The introduction of anti-abuse rules in the domestic law, controlled foreign corporation regulations, norms on thin capitalisation, allowing tax deduction to foreign banks on bad and doubtful debts, rationalising taxation of royalties featured in the list of suggestions made by the Vijay Mathur panel.
Last year, revenue authorities shortlisted some of the suggestions to be incorporated in the new Direct Taxes Code which is slated to be tabled in Parliament this budget session. An important recommendation which may be accepted by the government is the incorporation of anti-abuse and anti-avoidance provisions in the domestic law. It would, however, take at least a year April 2008 for the direct tax code to be operationalised.
The panels recommendation was meant to curb the misuse of the Indo-Mauritius Double Taxation Avoidance Convention (DTAC). There have been allegations of third country entities using the provisions of the DTAC to set up conduit companies in Mauritius and use them as vehicles to invest in India to escape paying tax. This practice is known as treaty shopping. Besides this, some Indian entities also channel (black) money into the country through shell companies in Mauritius.
Mauritius does not tax capital gains from sale of shares.
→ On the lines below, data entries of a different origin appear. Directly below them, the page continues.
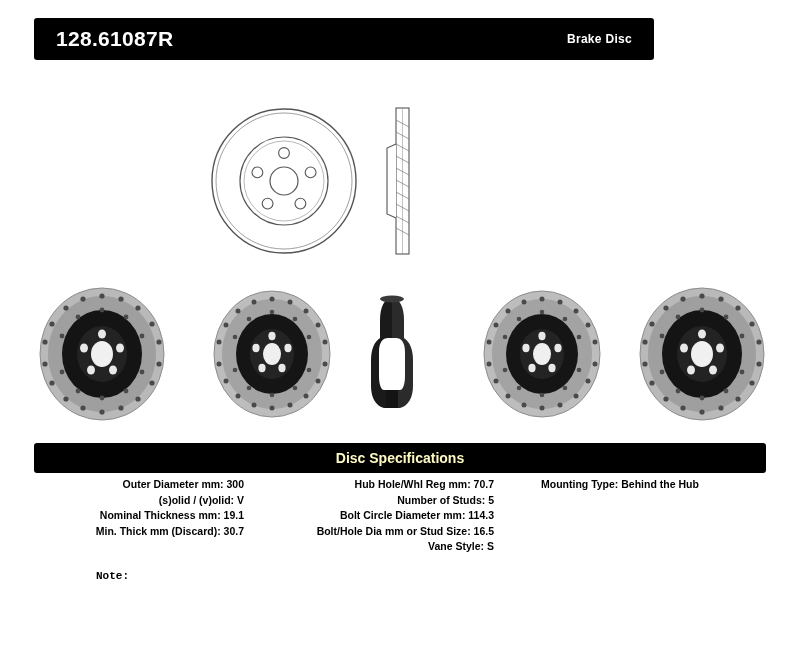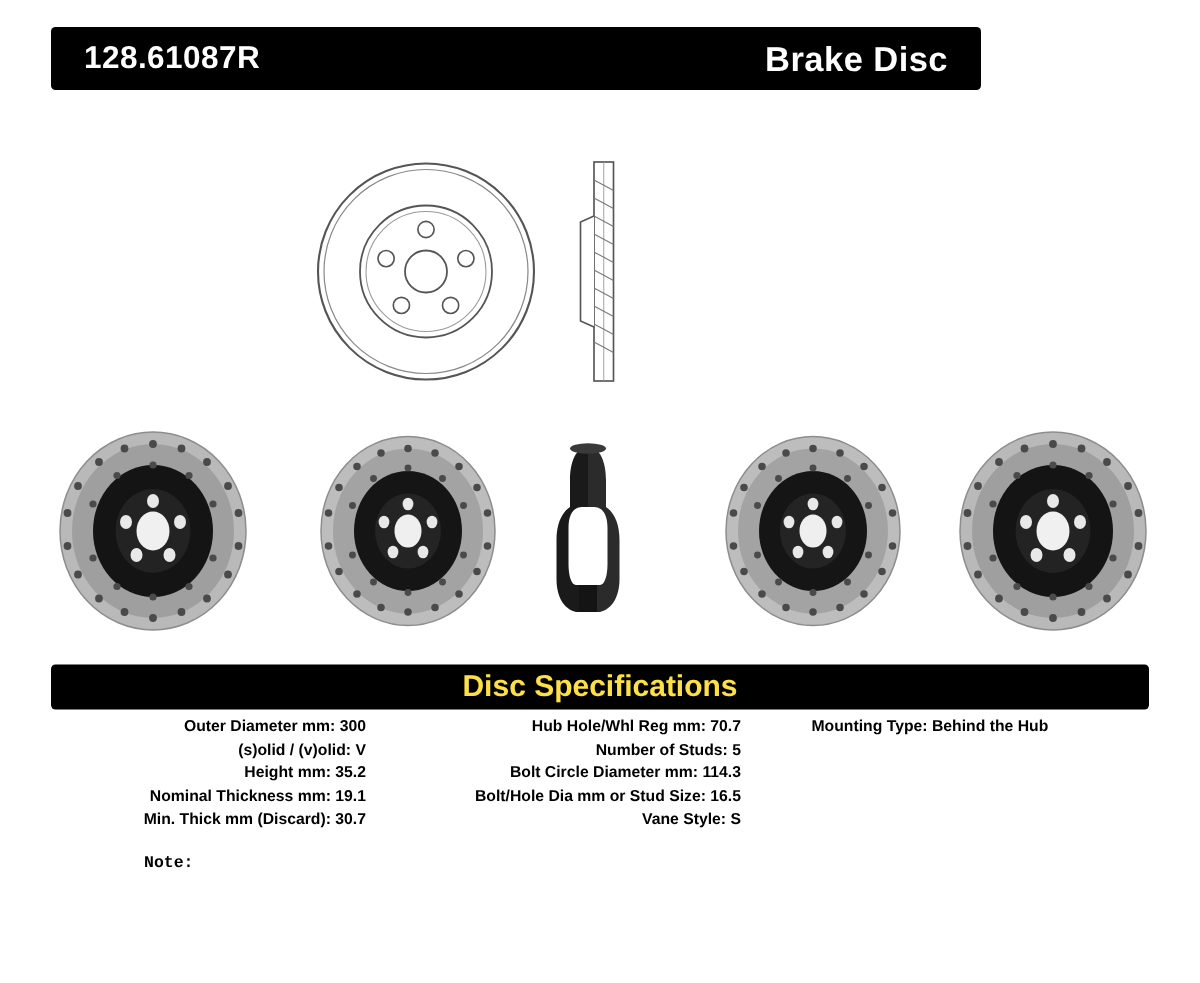--- a/index.html
+++ b/index.html
@@ -32,21 +32,21 @@
     padding: 0 22px;
   }
   .part-number {
     color: #ffffff;
     font-size: 21px;
     font-weight: bold;
     letter-spacing: 0.3px;
   }
   .product-type {
     color: #ffffff;
-    font-size: 23px;
+    font-size: 12px;
     font-weight: bold;
     letter-spacing: 0.3px;
   }
 
   
   .drawing-area {
     position: absolute;
     left: 0;
     top: 62px;
     width: 800px;
@@ -69,22 +69,22 @@
     top: 443px;
     width: 732px;
     height: 30px;
     background: #000000;
     border-radius: 3px;
     display: flex;
     align-items: center;
     justify-content: center;
   }
   .spec-title {
-    color: #fde047;
-    font-size: 20px;
+    color: #fef9c3;
+    font-size: 14px;
     font-weight: bold;
   }
 
   .specs {
     position: absolute;
     left: 34px;
     top: 477px;
     width: 740px;
     height: 90px;
     font-size: 10.5px;
@@ -348,21 +348,20 @@
 </div>
 
 <div class="spec-panel">
   <div class="spec-title">Disc Specifications</div>
 </div>
 
 <div class="specs">
   <div class="spec-col col-left">
     <div class="spec-line">Outer Diameter mm: 300</div>
     <div class="spec-line">(s)olid / (v)olid: V</div>
-    <div class="spec-line">Height mm: 35.2</div>
     <div class="spec-line">Nominal Thickness mm: 19.1</div>
     <div class="spec-line">Min. Thick mm (Discard): 30.7</div>
   </div>
 
   <div class="spec-col col-mid">
     <div class="spec-line">Hub Hole/Whl Reg mm: 70.7</div>
     <div class="spec-line">Number of Studs: 5</div>
     <div class="spec-line">Bolt Circle Diameter mm: 114.3</div>
     <div class="spec-line">Bolt/Hole Dia mm or Stud Size: 16.5</div>
     <div class="spec-line">Vane Style: S</div>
So Mauritius-based investors do not pay tax on the capital gains arising from sale of Indian equities. The task force held that the benefit of DTAC should be given only to persons who are residents of either or both the contracting states.
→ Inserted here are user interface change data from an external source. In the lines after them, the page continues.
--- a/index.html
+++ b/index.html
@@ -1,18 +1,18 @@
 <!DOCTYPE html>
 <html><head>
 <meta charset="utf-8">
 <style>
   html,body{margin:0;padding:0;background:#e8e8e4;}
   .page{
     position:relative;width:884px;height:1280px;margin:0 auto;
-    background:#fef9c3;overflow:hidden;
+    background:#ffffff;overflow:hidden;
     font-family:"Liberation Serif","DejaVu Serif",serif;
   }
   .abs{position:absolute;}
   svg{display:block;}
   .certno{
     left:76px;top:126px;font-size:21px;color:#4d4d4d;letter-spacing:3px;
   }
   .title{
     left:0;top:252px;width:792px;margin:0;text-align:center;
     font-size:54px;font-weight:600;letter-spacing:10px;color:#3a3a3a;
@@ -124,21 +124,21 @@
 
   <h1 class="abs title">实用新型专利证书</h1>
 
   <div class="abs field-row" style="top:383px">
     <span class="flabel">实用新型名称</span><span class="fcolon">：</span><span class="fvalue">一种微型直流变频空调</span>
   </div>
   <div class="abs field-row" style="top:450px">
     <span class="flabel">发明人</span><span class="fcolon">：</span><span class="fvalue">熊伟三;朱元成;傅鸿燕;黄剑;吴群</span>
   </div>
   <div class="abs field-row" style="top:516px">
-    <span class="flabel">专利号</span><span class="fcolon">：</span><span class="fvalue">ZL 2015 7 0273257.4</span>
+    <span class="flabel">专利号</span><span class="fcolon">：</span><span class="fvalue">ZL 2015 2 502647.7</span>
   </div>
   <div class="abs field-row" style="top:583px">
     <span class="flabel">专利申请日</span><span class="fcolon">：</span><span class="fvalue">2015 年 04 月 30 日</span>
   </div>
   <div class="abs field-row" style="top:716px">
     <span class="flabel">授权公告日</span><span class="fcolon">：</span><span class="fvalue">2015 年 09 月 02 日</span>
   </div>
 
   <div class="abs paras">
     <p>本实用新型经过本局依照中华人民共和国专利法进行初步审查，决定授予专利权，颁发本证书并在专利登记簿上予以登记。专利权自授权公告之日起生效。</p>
India is trying to re-negotiate the tax treaty with Mauritius but has not made much headway so far. Indian tax authorities are keen on the incorporation of the limitation of benefit (LOB) clause in the treaty. If accepted, the benefit of the treaty will be limited to qualified residents in either of the states.
An alternate option being considered now is the introduction of an anti-abuse clause in the Income-Tax Act to prevent the misuse of treaty benefits. Some tax experts reckon that it may not be feasible to replicate general anti-abuse provisions in India on the lines of those adopted in the US. This is because in the US, treaties and domestic laws are considered at par with each other. Nevertheless, the US Supreme Court has held that for domestic law to prevail there must be an express statement in the body of law, or in its legislative history indicating its intent to do so.
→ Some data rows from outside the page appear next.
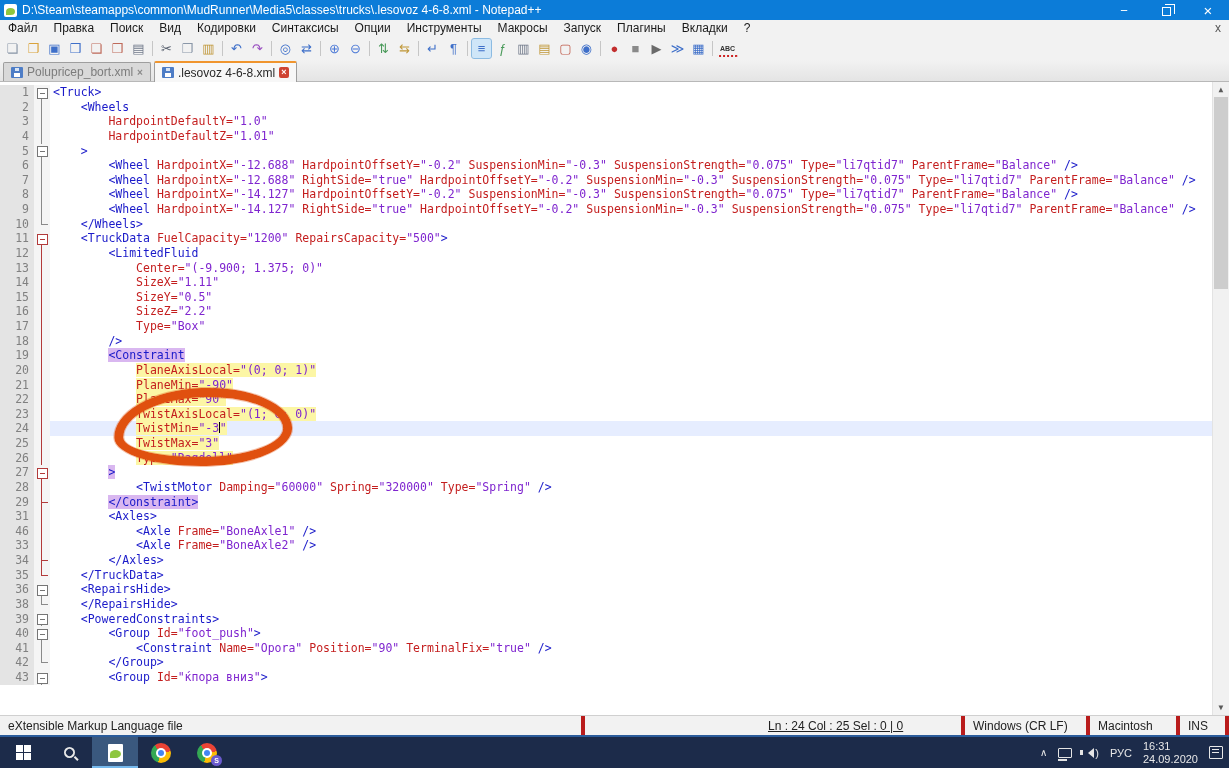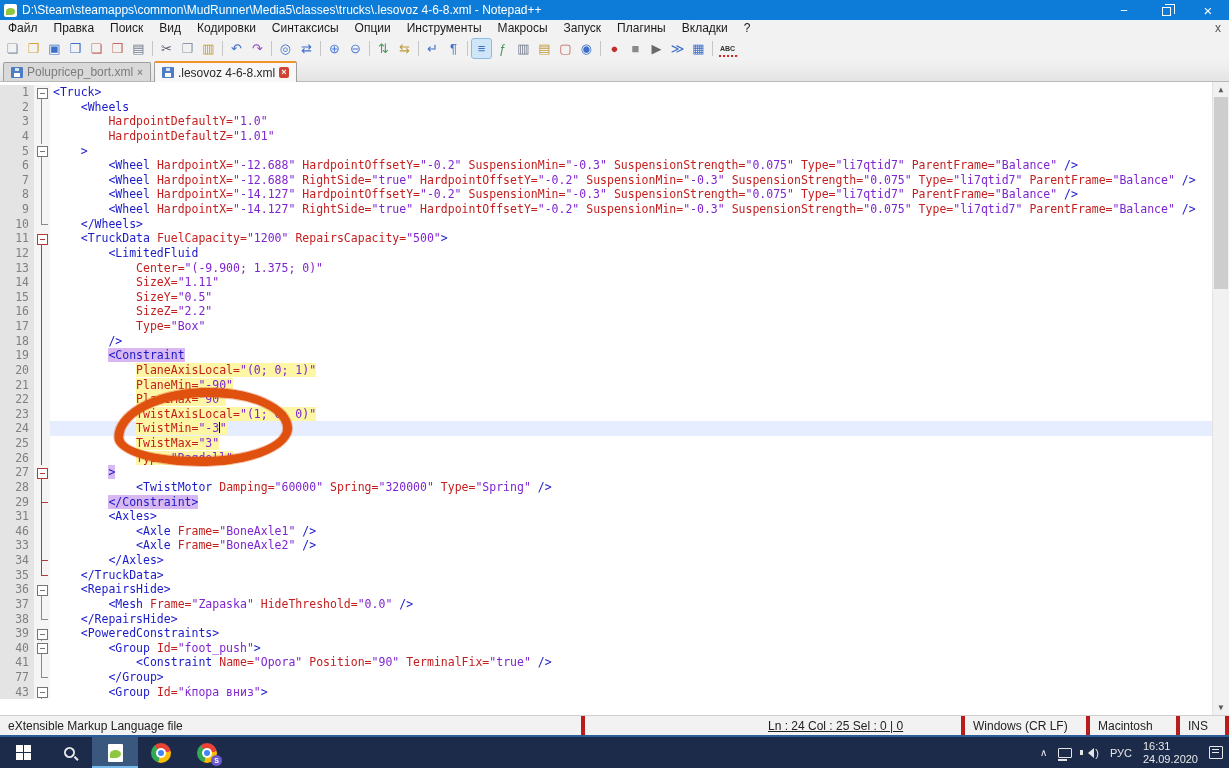--- a/index.html
+++ b/index.html
@@ -359,46 +359,41 @@
         <span class="ln">35</span>
         <span class="fd e r"></span>
         <span class="tx"><span class="p">    </span><span class="t">&lt;/TruckData&gt;</span></span>
       </div>
       <div class="row">
         <span class="ln">36</span>
         <span class="fd b"></span>
         <span class="tx"><span class="p">    </span><span class="t">&lt;RepairsHide&gt;</span></span>
       </div>
       <div class="row">
-        <span class="ln">37</span>
-        <span class="fd l"></span>
-        <span class="tx"><span class="p">        </span><span class="t">&lt;Mesh</span><span class="p"> </span><span class="a">Frame=</span><span class="v">"Zapaska"</span><span class="p"> </span><span class="a">HideThreshold=</span><span class="v">"0.0"</span><span class="p"> </span><span class="t">/&gt;</span></span>
-      </div>
-      <div class="row">
         <span class="ln">38</span>
         <span class="fd e"></span>
         <span class="tx"><span class="p">    </span><span class="t">&lt;/RepairsHide&gt;</span></span>
       </div>
       <div class="row">
         <span class="ln">39</span>
         <span class="fd b"></span>
         <span class="tx"><span class="p">    </span><span class="t">&lt;PoweredConstraints&gt;</span></span>
       </div>
       <div class="row">
         <span class="ln">40</span>
         <span class="fd b"></span>
         <span class="tx"><span class="p">        </span><span class="t">&lt;Group</span><span class="p"> </span><span class="a">Id=</span><span class="v">"foot_push"</span><span class="t">&gt;</span></span>
       </div>
       <div class="row">
         <span class="ln">41</span>
         <span class="fd l"></span>
         <span class="tx"><span class="p">            </span><span class="t">&lt;Constraint</span><span class="p"> </span><span class="a">Name=</span><span class="v">"Opora"</span><span class="p"> </span><span class="a">Position=</span><span class="v">"90"</span><span class="p"> </span><span class="a">TerminalFix=</span><span class="v">"true"</span><span class="p"> </span><span class="t">/&gt;</span></span>
       </div>
       <div class="row">
-        <span class="ln">77</span>
+        <span class="ln">42</span>
         <span class="fd e"></span>
         <span class="tx"><span class="p">        </span><span class="t">&lt;/Group&gt;</span></span>
       </div>
       <div class="row">
         <span class="ln">43</span>
         <span class="fd b"></span>
         <span class="tx"><span class="p">        </span><span class="t">&lt;Group</span><span class="p"> </span><span class="a">Id=</span><span class="v">"ќпора вниз"</span><span class="t">&gt;</span></span>
       </div>
       <div class="vsb">
       <div class="arr">▲</div>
However in India, the situation is different and the provisions of treaty override those in the domestic law. The mere introduction of general anti-abuse provisions in the domestic income-tax law will not necessarily override the treaty. The international law in the Indian context is on a higher plane than the domestic law. This is more particularly so when read in conduction with Section 90 of the Income Tax Act, 1961 along with Articles 51, 73 and 253 of the Constitution. The government would have to weigh the impact of such a move on its relationships with its treaty partners before taking a final view. The Supreme Court has clearly recognised in the case of Azadi Bachao Andolan that apart from tax allocation, tax treaties are entered into to encourage mutual trade and investment, according to Nishith Desai, an International Tax Lawyer.
The panel also favoured adopting controlled foreign corporation (CFC) regulations, given the rise in outbound investments and the ability of companies to park profits outside in tax havens. By doing so, these companies defer taxes in India which results in a loss of revenue. Outbound FDI is projected to touch $3 billion this fiscal and could grow substantially in the coming years, with deals such as Tata Steels acquisition of Corus.
Several developed countries have CFC regulations which helps prevent companies from accumulating profits in low tax jurisdictions. In the US, for example, these regulations apply to US investors who own stock in non-US corporations. It essentially accelerates the taxation of passive income in the hands of US investors.
With Indian companies expanding and setting up operations overseas, the government is also looking at the feasibility of having norms on thin capitalisation. These rules ensure that resident enterprises do not classify a large portion of their equity as debt to claim a deduction on interest earned on profits. In the US, for example, the thin capitalisation rules discourage US companies from having a debt equity ratio higher than 3:1 since in such cases there may be no deduction available on the interest payments.
May be it is early days still to usher in these regulations for Indian companies as it could stifle their efforts to compete with global companies in an efficient manner.